WORK TASK:
After locating the line that contains "Tea Strainer: 96 for 672.00 -> 96 for 576.00", restate it and each later line word for word through the end of the records.

Before-and-after change data:
□ □ □ □

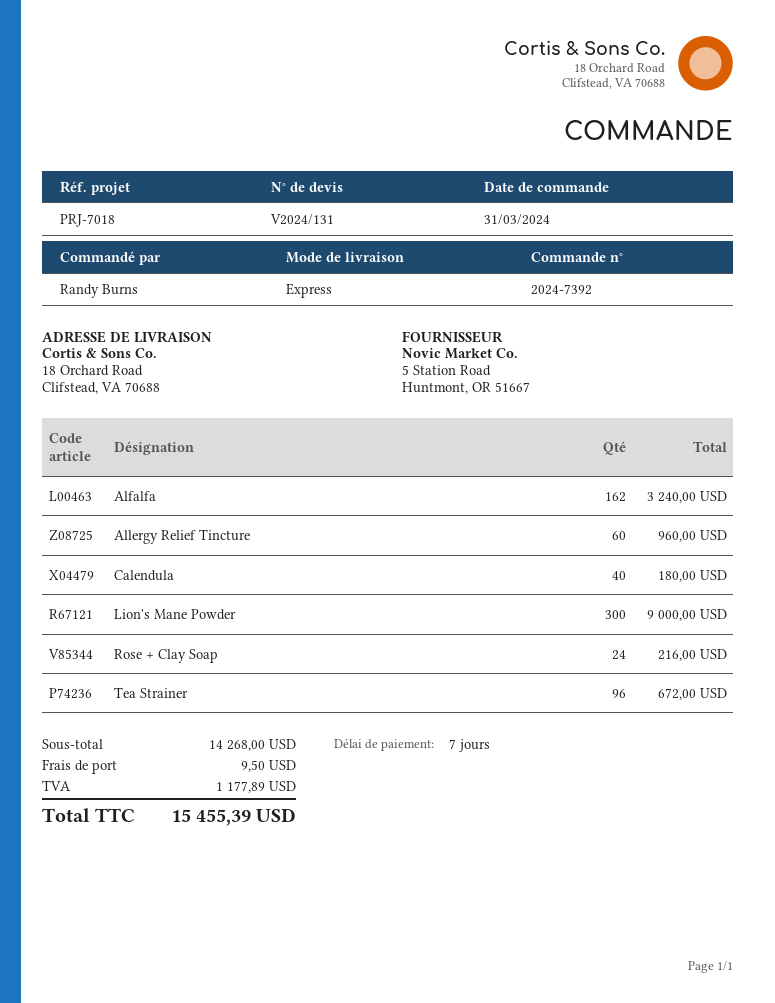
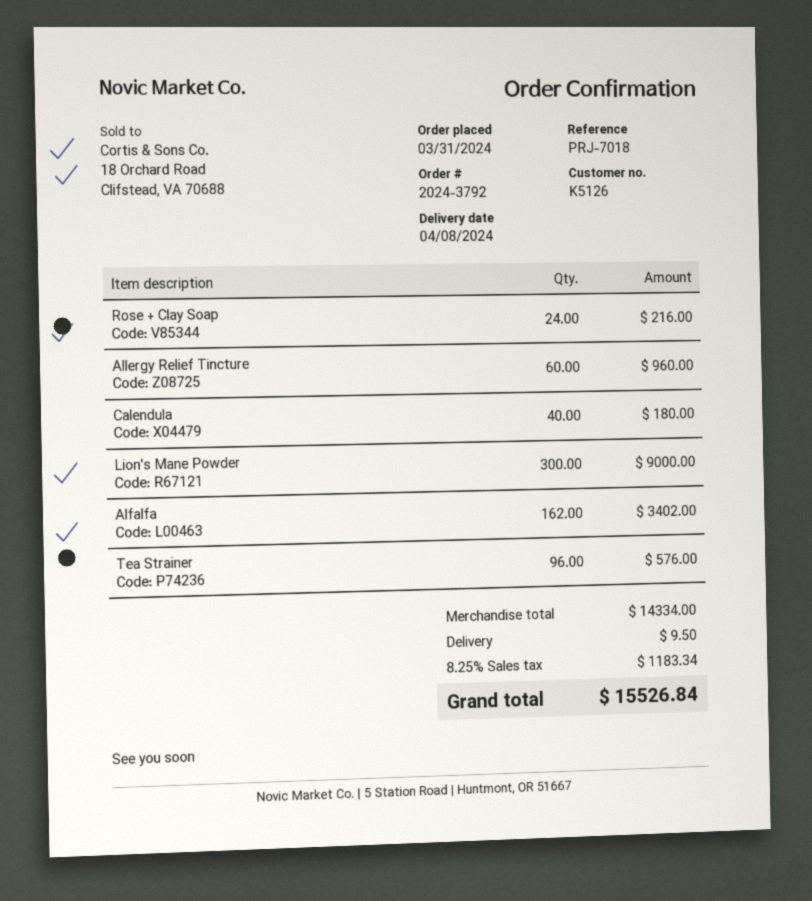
order number: 2024-7392 -> 2024-3792
Alfalfa: 162 for 3240.00 -> 162 for 3402.00
Tea Strainer: 96 for 672.00 -> 96 for 576.00
subtotal: 14268.00 -> 14334.00
tax: 1177.89 -> 1183.34
total: 15455.39 -> 15526.84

□ □ □ □

RESULT OF THIS EXERCISE:
Tea Strainer: 96 for 672.00 -> 96 for 576.00
subtotal: 14268.00 -> 14334.00
tax: 1177.89 -> 1183.34
total: 15455.39 -> 15526.84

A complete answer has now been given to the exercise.